*TASK DETAILS*.
Reproduce exactly, and only, the lines below from the one containing "margin-left: none ->" through the one containing "font-size: 19px ->".

*MATERIAL FOR THIS TASK*.
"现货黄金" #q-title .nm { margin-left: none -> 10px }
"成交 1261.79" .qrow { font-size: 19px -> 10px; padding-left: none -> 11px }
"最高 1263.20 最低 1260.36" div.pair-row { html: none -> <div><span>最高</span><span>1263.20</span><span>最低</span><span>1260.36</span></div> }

==

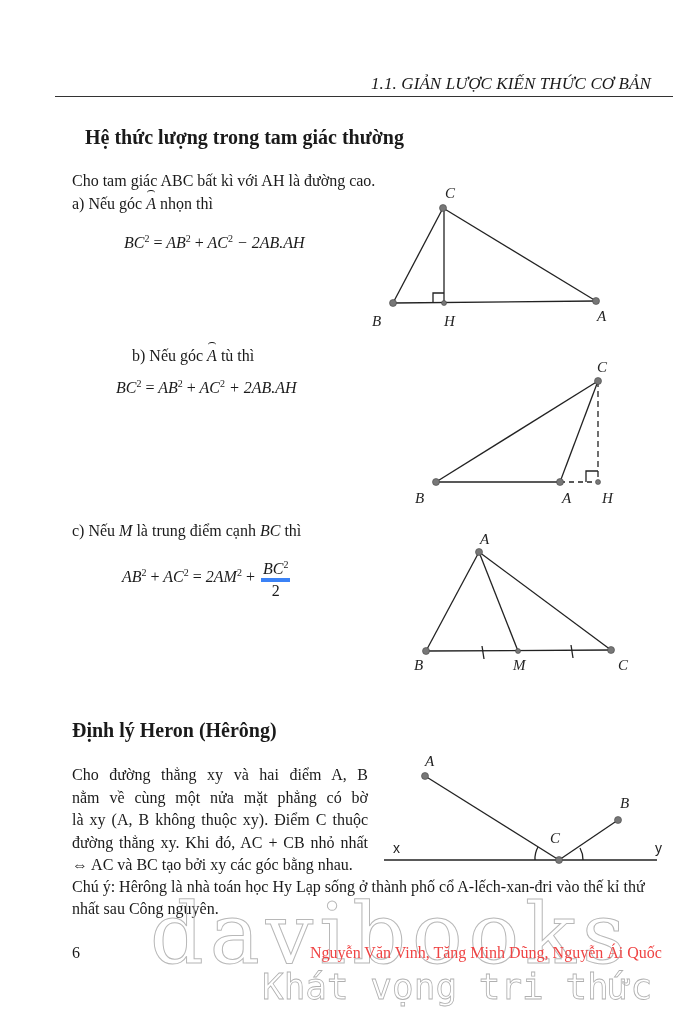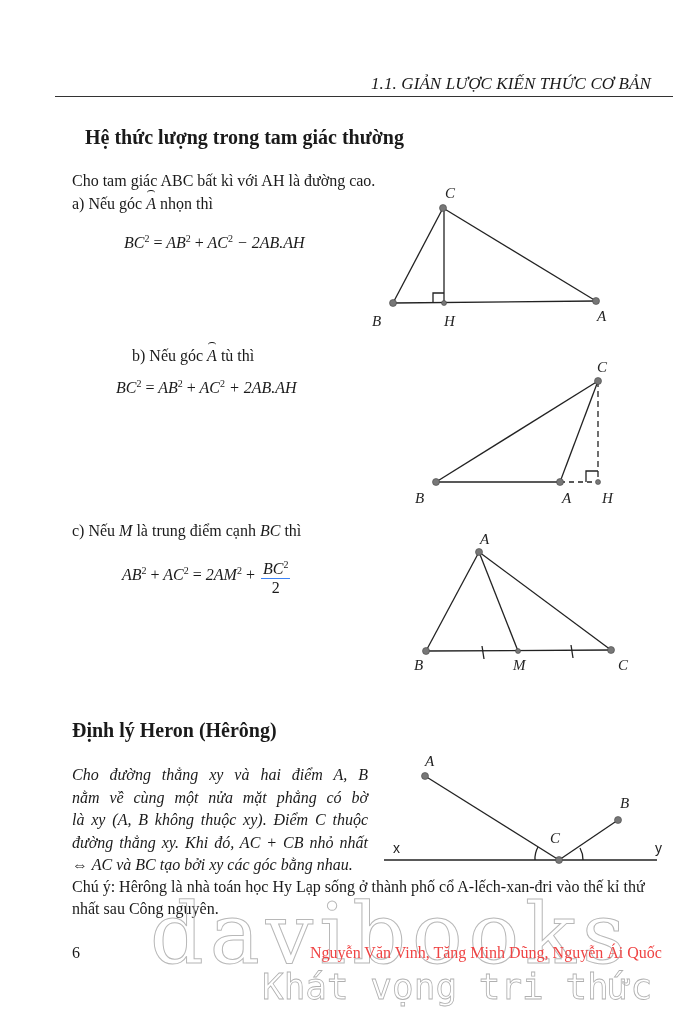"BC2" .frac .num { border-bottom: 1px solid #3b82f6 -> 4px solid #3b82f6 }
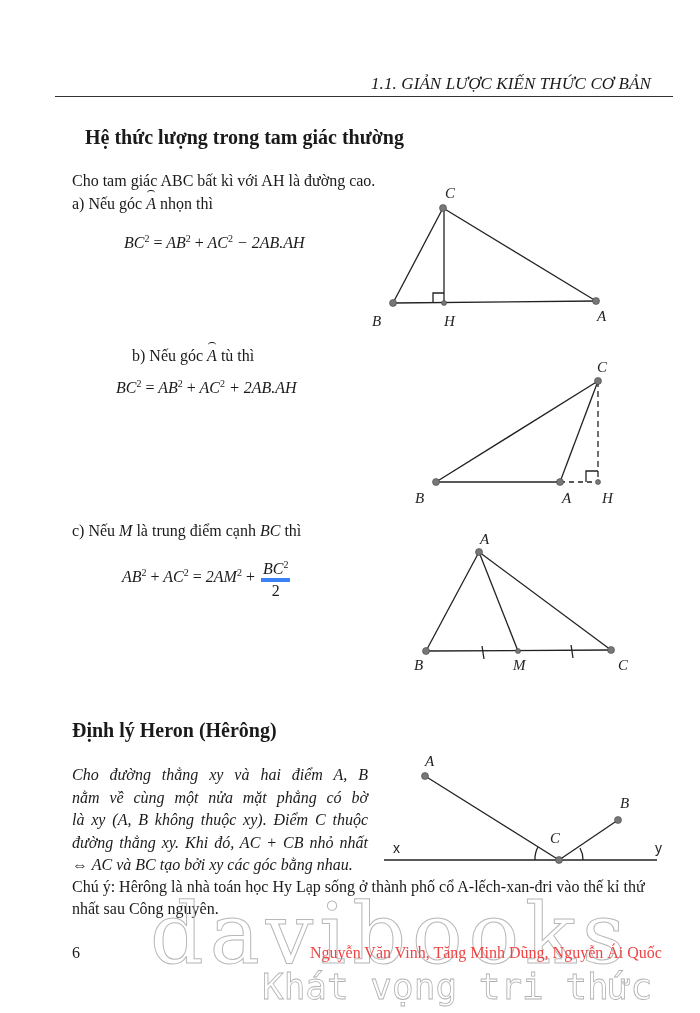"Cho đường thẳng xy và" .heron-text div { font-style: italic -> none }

*ANSWER SPACE*.
"现货黄金" #q-title .nm { margin-left: none -> 10px }
"成交 1261.79" .qrow { font-size: 19px -> 10px; padding-left: none -> 11px }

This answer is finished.